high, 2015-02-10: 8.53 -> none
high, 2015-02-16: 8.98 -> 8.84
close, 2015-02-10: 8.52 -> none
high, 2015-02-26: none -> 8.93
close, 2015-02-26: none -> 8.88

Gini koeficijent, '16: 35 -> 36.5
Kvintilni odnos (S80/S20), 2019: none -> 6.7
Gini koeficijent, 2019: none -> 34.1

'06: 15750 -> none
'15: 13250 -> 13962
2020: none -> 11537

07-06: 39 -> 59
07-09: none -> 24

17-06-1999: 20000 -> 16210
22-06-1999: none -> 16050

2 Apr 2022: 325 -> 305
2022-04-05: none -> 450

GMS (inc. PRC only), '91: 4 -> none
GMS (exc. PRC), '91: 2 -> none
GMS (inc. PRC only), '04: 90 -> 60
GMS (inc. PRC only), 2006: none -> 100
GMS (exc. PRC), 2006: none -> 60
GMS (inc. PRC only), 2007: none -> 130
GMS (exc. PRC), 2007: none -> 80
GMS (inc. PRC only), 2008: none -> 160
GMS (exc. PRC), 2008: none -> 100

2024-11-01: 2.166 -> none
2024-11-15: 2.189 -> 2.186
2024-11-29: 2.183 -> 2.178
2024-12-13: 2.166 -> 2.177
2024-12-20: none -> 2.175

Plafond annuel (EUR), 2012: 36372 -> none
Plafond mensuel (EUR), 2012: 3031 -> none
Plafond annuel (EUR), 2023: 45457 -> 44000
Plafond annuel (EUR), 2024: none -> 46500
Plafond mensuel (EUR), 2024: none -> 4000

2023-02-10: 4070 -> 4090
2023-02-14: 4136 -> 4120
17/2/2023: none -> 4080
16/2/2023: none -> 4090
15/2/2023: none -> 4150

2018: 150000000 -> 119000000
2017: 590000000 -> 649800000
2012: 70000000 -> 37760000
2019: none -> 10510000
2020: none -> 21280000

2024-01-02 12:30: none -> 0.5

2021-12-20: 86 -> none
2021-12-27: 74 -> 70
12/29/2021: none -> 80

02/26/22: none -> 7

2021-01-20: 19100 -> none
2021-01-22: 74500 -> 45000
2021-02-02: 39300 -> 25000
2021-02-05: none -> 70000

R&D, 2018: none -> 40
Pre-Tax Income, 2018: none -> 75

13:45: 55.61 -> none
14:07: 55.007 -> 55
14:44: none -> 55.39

INSTRUCTIONS TO FOLLOW
The lines above starting at the one that contains "17-06-1999: 20000 -> 16210" and ending at the one that contains "2024-11-15: 2.189 -> 2.186" must be transcribed exactly, and no other lines may appear.

SOLUTION FOR THIS EXERCISE
17-06-1999: 20000 -> 16210
22-06-1999: none -> 16050

2 Apr 2022: 325 -> 305
2022-04-05: none -> 450

GMS (inc. PRC only), '91: 4 -> none
GMS (exc. PRC), '91: 2 -> none
GMS (inc. PRC only), '04: 90 -> 60
GMS (inc. PRC only), 2006: none -> 100
GMS (exc. PRC), 2006: none -> 60
GMS (inc. PRC only), 2007: none -> 130
GMS (exc. PRC), 2007: none -> 80
GMS (inc. PRC only), 2008: none -> 160
GMS (exc. PRC), 2008: none -> 100

2024-11-01: 2.166 -> none
2024-11-15: 2.189 -> 2.186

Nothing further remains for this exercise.